Good Sentences: Chicago (July 2024)
One of the most common places where University of Michigan Law School graduates end up—or at least spend some significant time—is Chicago. So we thought we’d devote this month’s issue of Good Sentences to that wonderful (and windy) city.
Enjoy!
—The Good Sentences Team
1. Poetry: Chicago by Carl Sandburg (1914)
Favorite Lines:
“And having answered so I turn once more to those who sneer at this my city, and I give them back/the sneer and say to them:/ Come and show me another city with lifted head signing so proud to be alive and coarse and strong and cunning.”
—Picked by Marie Sheehan, Class of 2022 (Favorite Chicago Breakfast Spot: Bennison’s Bakery)
2. Fiction: The Adventures of Augie March by Saul Bellow (1953)
Favorite Sentence: “Everybody knows there is no fineness or accuracy of suppression; if you hold down one thing, you hold down the adjoining.”
—Picked by Isha Abbasi, Class of 2022 (Favorite Chicago Lunch Spot: Velvet Taco)
3. Essay: Jane Addams: A Hero for Our Time by Peter Gibbon (2021)
Favorite Sentence: “She believed in self-discovery, self-discipline, and self-improvement.”
—Picked by Muskan Sharma, Class of 2025 (Favorite Chicago Dinner Spot: Fig and Olive)
Michigan Sentences: Here’s an article about a new class at the University of Michigan’s Ford School of Public Policy taught by the former mayor of Chicago, Lori Lightfoot.
Former Chicago Mayor to Return to U-M as Visiting Professor (2024)
Sample: “Lightfoot, a 1984 U-M graduate, will co-teach a strategic public policy consulting class with Jeffrey Morenoff.
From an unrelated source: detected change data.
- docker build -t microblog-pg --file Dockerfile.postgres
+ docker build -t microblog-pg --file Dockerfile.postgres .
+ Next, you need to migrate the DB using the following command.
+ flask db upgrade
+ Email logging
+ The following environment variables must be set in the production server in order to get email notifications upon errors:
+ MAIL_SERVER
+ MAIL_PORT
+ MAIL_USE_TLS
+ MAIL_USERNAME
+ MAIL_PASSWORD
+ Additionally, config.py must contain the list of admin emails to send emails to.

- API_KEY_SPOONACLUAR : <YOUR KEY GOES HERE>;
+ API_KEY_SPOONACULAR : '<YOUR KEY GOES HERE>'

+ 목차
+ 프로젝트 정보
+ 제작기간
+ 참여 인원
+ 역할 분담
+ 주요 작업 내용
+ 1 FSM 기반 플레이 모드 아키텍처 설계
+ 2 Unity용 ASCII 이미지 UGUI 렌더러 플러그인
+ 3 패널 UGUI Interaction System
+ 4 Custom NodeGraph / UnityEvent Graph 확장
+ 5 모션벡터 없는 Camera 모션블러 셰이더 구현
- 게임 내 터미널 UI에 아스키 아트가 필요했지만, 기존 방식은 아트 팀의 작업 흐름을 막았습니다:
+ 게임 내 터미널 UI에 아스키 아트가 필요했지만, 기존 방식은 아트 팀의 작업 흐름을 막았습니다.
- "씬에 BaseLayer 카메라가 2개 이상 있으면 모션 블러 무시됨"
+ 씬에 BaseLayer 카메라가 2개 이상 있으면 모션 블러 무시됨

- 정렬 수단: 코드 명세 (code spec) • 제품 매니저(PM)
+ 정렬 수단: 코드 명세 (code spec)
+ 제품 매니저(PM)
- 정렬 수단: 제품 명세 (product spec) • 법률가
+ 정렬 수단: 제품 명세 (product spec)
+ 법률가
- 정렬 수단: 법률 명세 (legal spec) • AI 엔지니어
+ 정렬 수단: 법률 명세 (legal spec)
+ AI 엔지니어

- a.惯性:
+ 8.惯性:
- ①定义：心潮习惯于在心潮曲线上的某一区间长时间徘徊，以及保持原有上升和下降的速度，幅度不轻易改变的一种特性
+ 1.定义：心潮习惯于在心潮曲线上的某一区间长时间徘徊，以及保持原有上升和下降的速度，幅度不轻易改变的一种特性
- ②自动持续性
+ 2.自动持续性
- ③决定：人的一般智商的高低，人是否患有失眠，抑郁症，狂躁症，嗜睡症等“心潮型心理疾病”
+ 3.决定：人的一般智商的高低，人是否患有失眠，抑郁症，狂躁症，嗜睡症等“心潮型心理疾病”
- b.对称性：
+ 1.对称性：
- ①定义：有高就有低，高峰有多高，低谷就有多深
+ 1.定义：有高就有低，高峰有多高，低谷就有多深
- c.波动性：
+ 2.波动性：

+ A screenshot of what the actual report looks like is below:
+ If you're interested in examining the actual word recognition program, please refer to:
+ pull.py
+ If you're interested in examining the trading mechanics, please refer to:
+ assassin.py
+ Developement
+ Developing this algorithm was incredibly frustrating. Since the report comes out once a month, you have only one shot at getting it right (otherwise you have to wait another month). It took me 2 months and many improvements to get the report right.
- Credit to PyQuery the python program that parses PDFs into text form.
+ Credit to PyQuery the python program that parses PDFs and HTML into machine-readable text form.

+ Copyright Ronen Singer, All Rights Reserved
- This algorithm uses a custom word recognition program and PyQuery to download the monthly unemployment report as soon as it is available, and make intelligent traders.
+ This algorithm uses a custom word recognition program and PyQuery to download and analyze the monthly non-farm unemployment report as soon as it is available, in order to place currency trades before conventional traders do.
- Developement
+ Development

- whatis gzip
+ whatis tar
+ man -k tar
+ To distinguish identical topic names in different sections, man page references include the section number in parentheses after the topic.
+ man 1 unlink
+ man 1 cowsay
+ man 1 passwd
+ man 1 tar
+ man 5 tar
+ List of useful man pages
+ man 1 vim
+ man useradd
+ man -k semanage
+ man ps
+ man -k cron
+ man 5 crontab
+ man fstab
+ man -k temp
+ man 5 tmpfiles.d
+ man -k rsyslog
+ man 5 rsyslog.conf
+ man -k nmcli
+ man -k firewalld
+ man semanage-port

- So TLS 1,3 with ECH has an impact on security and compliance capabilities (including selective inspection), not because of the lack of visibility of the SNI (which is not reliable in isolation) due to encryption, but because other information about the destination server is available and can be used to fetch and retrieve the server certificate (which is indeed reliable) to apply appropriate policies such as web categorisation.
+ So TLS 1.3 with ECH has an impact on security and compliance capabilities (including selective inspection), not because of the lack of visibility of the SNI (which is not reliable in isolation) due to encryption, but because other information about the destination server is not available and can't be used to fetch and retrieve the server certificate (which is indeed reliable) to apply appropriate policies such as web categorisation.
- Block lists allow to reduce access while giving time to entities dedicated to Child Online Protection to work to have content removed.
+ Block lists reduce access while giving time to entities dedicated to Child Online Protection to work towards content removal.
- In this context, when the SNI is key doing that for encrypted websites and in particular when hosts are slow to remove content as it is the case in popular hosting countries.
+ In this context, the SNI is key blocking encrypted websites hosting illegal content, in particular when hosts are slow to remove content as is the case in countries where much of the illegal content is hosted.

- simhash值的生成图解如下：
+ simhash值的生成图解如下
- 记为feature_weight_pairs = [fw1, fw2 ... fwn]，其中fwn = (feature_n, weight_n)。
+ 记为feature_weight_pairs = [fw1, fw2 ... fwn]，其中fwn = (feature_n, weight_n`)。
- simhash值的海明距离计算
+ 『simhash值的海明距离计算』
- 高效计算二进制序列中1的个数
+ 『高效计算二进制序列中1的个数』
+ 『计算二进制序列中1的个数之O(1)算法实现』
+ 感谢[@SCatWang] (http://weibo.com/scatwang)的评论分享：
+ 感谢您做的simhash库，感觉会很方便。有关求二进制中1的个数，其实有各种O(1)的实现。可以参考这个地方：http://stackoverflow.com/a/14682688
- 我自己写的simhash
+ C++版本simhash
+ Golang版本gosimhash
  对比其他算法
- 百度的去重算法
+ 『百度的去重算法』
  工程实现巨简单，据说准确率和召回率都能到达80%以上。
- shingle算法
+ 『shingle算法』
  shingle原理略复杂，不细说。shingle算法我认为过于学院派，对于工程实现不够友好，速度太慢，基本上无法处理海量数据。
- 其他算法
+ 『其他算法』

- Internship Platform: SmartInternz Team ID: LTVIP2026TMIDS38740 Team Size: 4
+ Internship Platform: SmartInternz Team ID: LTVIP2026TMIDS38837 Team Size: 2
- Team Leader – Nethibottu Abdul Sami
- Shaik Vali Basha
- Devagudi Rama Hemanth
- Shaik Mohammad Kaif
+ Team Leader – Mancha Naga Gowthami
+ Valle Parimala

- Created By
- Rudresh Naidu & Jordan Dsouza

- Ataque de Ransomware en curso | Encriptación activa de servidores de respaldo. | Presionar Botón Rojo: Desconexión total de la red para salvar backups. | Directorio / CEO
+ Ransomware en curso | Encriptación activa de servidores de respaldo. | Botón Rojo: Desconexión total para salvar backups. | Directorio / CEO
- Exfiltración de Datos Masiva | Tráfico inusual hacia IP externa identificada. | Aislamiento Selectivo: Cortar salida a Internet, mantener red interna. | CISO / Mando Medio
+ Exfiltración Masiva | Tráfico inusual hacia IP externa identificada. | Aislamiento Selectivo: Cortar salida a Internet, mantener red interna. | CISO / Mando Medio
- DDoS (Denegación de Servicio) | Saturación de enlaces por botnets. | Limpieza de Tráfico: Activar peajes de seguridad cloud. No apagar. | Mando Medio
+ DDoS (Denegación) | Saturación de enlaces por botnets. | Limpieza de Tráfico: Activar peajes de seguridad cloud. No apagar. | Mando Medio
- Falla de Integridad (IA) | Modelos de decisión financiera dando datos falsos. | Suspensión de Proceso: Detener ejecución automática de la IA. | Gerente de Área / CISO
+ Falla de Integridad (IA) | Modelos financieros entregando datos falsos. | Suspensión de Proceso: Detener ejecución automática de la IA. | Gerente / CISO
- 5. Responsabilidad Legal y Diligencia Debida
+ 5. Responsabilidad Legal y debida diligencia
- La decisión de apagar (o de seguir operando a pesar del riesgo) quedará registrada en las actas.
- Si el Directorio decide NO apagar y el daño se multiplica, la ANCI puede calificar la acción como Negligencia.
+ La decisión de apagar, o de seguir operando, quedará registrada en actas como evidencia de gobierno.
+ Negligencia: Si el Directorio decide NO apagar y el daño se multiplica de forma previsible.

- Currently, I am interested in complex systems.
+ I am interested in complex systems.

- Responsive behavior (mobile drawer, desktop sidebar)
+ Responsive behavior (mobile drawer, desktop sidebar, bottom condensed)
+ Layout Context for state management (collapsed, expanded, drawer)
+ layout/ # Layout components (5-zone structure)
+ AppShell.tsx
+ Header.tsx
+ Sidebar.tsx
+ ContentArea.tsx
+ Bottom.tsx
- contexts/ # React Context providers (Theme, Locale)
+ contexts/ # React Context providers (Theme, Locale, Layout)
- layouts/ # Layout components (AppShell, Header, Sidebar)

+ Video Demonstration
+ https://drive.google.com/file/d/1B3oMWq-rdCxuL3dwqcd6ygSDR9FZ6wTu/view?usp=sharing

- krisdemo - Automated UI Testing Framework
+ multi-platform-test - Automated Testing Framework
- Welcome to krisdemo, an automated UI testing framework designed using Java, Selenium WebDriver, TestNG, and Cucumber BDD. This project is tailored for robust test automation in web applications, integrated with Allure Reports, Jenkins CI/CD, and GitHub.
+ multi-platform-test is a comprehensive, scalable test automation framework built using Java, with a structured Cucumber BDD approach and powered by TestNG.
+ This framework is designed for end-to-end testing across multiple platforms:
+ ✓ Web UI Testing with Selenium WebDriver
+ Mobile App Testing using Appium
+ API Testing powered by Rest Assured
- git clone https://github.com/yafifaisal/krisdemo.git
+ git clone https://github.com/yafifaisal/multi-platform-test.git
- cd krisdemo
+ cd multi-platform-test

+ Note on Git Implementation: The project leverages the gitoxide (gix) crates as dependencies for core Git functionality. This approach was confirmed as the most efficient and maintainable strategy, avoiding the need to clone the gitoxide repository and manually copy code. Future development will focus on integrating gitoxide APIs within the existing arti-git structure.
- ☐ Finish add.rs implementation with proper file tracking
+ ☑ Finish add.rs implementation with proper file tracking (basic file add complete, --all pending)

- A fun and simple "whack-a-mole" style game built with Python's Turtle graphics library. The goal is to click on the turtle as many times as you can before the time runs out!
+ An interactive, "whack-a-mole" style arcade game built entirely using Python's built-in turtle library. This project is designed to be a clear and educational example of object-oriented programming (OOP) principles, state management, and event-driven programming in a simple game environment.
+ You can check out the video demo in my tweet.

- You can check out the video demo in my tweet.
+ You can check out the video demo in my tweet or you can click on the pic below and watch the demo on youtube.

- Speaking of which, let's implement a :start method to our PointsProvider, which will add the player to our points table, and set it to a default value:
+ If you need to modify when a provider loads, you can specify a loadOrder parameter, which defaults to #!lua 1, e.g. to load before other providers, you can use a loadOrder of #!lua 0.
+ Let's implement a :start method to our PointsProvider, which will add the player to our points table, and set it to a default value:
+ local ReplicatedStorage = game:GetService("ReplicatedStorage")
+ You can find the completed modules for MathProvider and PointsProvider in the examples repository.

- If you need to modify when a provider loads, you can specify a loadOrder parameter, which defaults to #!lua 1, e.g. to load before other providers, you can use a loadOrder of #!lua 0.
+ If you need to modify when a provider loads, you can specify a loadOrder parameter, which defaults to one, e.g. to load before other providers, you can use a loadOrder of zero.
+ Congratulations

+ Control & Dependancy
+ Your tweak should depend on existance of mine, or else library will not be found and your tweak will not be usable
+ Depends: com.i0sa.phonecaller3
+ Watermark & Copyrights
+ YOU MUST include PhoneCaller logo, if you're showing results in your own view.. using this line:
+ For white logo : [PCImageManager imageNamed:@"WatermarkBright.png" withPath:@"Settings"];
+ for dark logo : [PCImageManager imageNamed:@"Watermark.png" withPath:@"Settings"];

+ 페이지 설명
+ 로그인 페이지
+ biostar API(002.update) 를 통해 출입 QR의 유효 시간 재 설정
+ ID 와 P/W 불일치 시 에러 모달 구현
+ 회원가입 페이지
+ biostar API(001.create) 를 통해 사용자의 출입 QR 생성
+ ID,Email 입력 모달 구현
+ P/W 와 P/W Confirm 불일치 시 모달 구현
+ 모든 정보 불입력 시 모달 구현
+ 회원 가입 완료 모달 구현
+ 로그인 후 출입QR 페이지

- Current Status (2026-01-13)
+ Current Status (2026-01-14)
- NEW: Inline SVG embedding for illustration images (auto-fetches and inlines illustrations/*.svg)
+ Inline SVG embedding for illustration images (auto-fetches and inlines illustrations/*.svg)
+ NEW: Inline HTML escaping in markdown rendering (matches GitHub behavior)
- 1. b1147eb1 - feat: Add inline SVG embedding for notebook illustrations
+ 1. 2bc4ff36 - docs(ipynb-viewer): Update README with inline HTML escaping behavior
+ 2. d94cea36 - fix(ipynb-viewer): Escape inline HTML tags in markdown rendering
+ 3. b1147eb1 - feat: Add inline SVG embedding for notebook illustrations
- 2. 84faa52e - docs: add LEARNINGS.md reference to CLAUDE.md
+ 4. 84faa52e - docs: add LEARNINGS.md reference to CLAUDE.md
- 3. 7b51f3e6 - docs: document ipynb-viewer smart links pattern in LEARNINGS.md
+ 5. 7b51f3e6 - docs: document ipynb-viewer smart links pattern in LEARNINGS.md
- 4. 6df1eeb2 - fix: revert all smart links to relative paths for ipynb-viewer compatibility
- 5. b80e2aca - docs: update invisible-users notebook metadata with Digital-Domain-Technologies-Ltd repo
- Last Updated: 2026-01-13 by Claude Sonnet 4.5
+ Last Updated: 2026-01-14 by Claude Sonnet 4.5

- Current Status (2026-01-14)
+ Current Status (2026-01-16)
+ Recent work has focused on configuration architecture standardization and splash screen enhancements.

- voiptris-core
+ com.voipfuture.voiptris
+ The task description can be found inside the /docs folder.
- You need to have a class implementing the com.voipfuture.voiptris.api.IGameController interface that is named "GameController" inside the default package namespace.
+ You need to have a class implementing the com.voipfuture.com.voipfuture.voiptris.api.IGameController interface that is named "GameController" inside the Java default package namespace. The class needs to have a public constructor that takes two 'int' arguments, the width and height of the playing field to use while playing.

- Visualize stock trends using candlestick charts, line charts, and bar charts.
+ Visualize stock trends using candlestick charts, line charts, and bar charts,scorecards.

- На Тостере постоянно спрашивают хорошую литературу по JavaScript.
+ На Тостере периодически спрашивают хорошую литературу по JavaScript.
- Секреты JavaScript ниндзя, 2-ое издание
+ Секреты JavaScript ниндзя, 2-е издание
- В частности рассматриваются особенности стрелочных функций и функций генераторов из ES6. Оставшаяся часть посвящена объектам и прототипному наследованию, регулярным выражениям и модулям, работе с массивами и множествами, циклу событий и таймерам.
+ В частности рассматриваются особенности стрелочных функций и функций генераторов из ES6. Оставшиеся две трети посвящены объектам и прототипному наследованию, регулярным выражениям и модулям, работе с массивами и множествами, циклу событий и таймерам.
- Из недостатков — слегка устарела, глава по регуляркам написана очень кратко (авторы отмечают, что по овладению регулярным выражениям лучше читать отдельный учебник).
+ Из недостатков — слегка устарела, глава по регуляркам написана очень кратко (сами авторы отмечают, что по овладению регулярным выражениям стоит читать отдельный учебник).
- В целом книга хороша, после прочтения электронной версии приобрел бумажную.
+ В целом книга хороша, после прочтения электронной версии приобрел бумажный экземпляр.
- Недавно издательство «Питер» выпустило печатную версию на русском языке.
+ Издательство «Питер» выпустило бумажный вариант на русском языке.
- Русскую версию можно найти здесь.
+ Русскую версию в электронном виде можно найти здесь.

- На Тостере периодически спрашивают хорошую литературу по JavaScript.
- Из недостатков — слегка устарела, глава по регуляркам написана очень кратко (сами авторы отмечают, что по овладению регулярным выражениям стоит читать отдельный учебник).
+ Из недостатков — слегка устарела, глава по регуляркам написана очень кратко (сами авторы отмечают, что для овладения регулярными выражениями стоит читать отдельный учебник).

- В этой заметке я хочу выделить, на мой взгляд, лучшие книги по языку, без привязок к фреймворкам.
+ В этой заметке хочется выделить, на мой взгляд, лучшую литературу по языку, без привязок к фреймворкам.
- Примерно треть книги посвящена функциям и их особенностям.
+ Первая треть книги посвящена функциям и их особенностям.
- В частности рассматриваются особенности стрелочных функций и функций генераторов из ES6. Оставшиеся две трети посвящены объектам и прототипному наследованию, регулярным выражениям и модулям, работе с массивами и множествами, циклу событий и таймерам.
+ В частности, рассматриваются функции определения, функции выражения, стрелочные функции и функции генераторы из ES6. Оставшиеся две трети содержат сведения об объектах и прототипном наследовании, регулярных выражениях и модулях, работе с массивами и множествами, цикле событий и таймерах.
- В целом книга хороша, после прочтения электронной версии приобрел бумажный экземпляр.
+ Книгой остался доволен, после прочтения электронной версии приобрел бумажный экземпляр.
The course will pair graduate students with social impact not-for-profit organizations in Chicago and Michigan to solve challenges those groups are facing in the delivery of services in their respective communities.”
Syllabus Sentences: Here’s a chapter I give students to help them understand the value of “late bloomers.” It talks about a number of writers whose literary careers didn’t really take off until they were well past 50, including the author of A River Runs Through It, Norman Maclean. Maclean received his PhD from the University of Chicago in 1940 and then taught in the English department there for several decades.
“Air Maclean” (Syntax of Sports: Volume 3)
Sample: “Miguel de Cervantes was 58 when the first volume of Don Quixote came out, and Laura Ingalls Wilder was even older when she started the series Little House on the Prairie. She was 63.
But that’s still over a decade younger than Norman Maclean was when he published A River Runs Through It, a wonderful novella about fly-fishing. He didn’t begin working on that book until he retired from teaching at the University of Chicago, where one of his students was actually John Paul Stevens, the future Supreme Court justice.”
Note: A glowing profile of Maclean appeared in a recent issue of The New Yorker. Here’s the opening paragraph: “When I am stuck on something I’m trying to write and have exhausted all the other options—ignoring the problem, staring blankly at the problem, moving the problem around to see if it’s less annoying in some other location, eating all the chocolate in the house—I eventually do what I should have done in the first place and go read some writer who is much better at this business than I am. The candidates are legion. But, from the whole long, idiosyncratic list of authors I regularly turn to for intellectual and aesthetic resuscitation, one of the most consistently useful is Norman Maclean.”
Book Recommendations
For good sentences in a novel about Chicago
Native Son by Richard Wright (1940)
Sample: “He had lived and acted on the assumption that he was alone, and now he saw that he had not been. What he had done made others suffer. No matter how much he would long for them to forget him, they would not be able to.”
For good sentences in a book of poems about Chicago
A Street in Bronzeville by Gwendolyn Brooks (1945)
Sample: “The Old Marrieds”
“But in the crowding darkness not a word did they say.
Though the pretty-coated birds had piped so lightly all the day.
And he had seen the lovers in the little side streets.
And she had heard the morning stories clogged with sweets.
It was quite a time for loving. It was midnight. It was May.
But in the crowding darkness not a word did they say.”
For good sentences in a history of Chicago
The Third Coast: When Chicago Built the American Dream by Thomas Dyja (2011)
Sample: “Under the light of a single bulb, the old drunk slipped into a coma. Louis Sullivan, the greatest architect in a city of great architecture, lay dying of kidney disease at the Warner Hotel on 33rd and Cottage Grove, five years after the White Sox had met there to fix the 1919 World Series.”